I will get one someday =] just like I'll get my Walker. A Mustang is on my "breed to own" list. good luck and congrats on finishing your army time and I must say, Thanks for being brave enough to enroll in the army, I know I couldn't.


----------



## RoosterDo (Feb 11, 2009)

We adopted a BLM mustang from the prison program here in colorado and are very very happy with him. He was adopted as green broke but we were riding him bareback within the week he is very gentle and has good manners. They are not all the same I have a friend who has 3 mustangs from the same program 2 are great trained easily and 1 is very special and difficult. 
this is Rooster our mustang


----------



## smrobs (Jul 30, 2008)

I have got 2 mustangs that I absolutely love.
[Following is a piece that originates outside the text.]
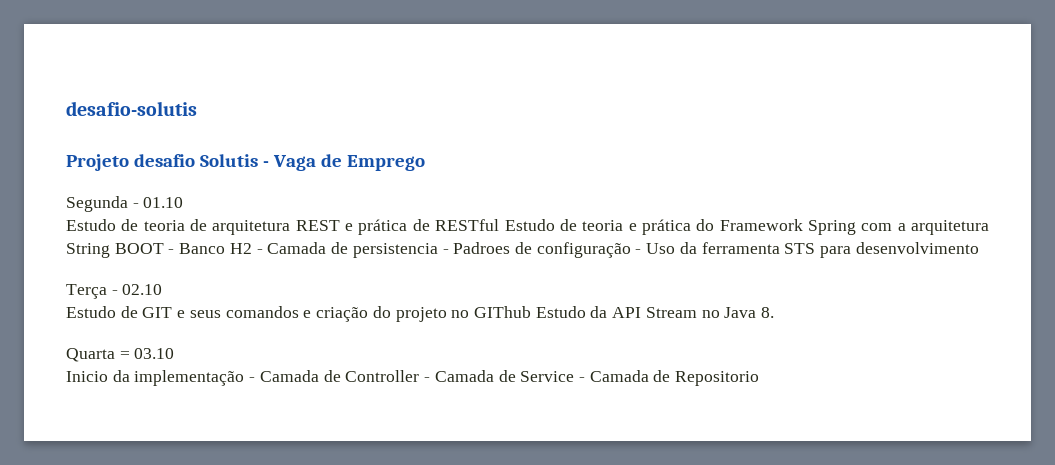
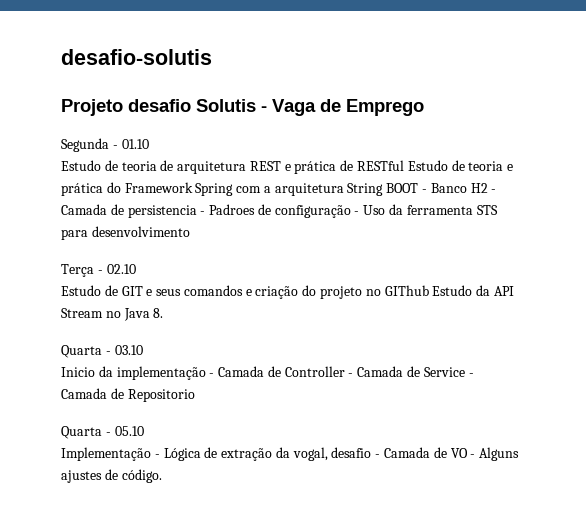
[119,351,130,359] = -> [105,351,111,355] -
(760, 378) none -> [61,426,144,439] [61,447,520,461] [61,469,162,483] // Quarta - 05.10 // Implementação - Lógica de extração da vogal, desafio - Camada de VO - Alguns ajustes de código.

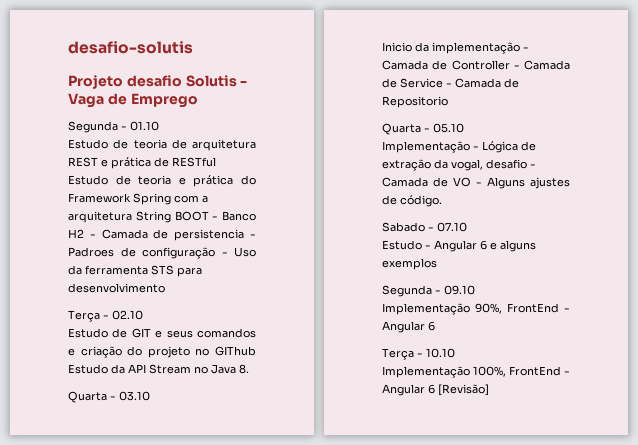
(162, 476) none -> [382,222,467,232] [382,240,536,252] [382,258,437,270] [382,285,475,297] [382,303,570,315] [382,321,435,333] [382,348,455,360] [382,366,570,378] [382,384,489,396] // Sabado - 07.10 // Estudo - Angular 6 e alguns exemplos // Segunda - 09.10 // Implementação 90%, FrontEnd - Angular 6 // Terça - 10.10 // Implementação 100%, FrontEnd - Angular 6 [Revisão]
Most everyone has seen pix of Dobe and Koda. I am unable to load any right now because my stupid computer is being difficult. Dobe was completely wild when we got him and within just a few weeks, I was riding and working cattle on him. He has taken to hard work very well and thrived when my brother borrowed him to work in a feed lot. Now, 4 years later, he is extremely broke but is not husband friendly. Very alert and active. He tends to be overly agressive with the other animals around the barn and loves being the alpha. Koda on the other hand had been handled a little as a yearling but had no real training when I got him as a 5 year old; no leading, loading, farrier, vet, etc. I started him last August and he only has maybe 60 rides at this point. He is really broke and is husband friendly. No spooks, and is just a big lover. 2 completely different personalities but both great horses. I prefer mustangs above any other breed because they are almost a combination of all the good points of many breeds from QH to draft to TB.

Wow, sorry for the ramble but I LOVE Mustangs and that is the only breed I will ever buy again.

There are pix of both in my barn and more pix on this site in the folders labeled with their names.
http://s551.photobucket.com/albums/ii462/smrobs/


----------



## Whipple (Feb 2, 2009)

Koda is gorgeous! 

I would love to own a mustang one day. I just checked out some of the ones on the online adoption site, and they're beautiful!


----------



## free_sprtd (Oct 18, 2007)

i am with smrobs and am in love with the mustangs. i have a gelding that i got when he was a late yearling and pretty much trained him from teh ground up, although he was domestic bred. he has the best head on his shoulders.. probably better than the seasoned horses at my barn. he's been a little slow to train, but that's prob because im learning with him and he gets bored easily. they are very headstrong and loyal.


----------



## close2prfct (Mar 9, 2009)

I love em I think they are probably the most versatile breed of horses they can do anything and everything and be good at it. We had a 9 yr old mustang gelding his last owner let him suffer with pneumonia for months before dumping him at a sale where I got him, cost a small fortune and about a year of letting him take it easy before he finally was fit enough to ride. He was as bomb proof as a horse could get..the kids rode him all over everywhere saddled, bareback, doubles, I lead little kids around on him he loved all the attention..then he was stolen! 
On the other hand we have Jazz which has a lot of mustang traits but I think she is a cross with what I don't know lol. 
She is a handful to say the least but incredibly smart, not afraid of anything no matter how big it is, don't have a bit of spook in her. She's an extremely easy keeper never lame never sick but she is stubborn as the day is long. She is different from the other horses, hard to explain but there is definitely something different about her mannerisms almost primitive in nature. 
e


----------



## smrobs (Jul 30, 2008)

Whipple said:


> Koda is gorgeous!
> 
> I would love to own a mustang one day. I just checked out some of the ones on the online adoption site, and they're beautiful!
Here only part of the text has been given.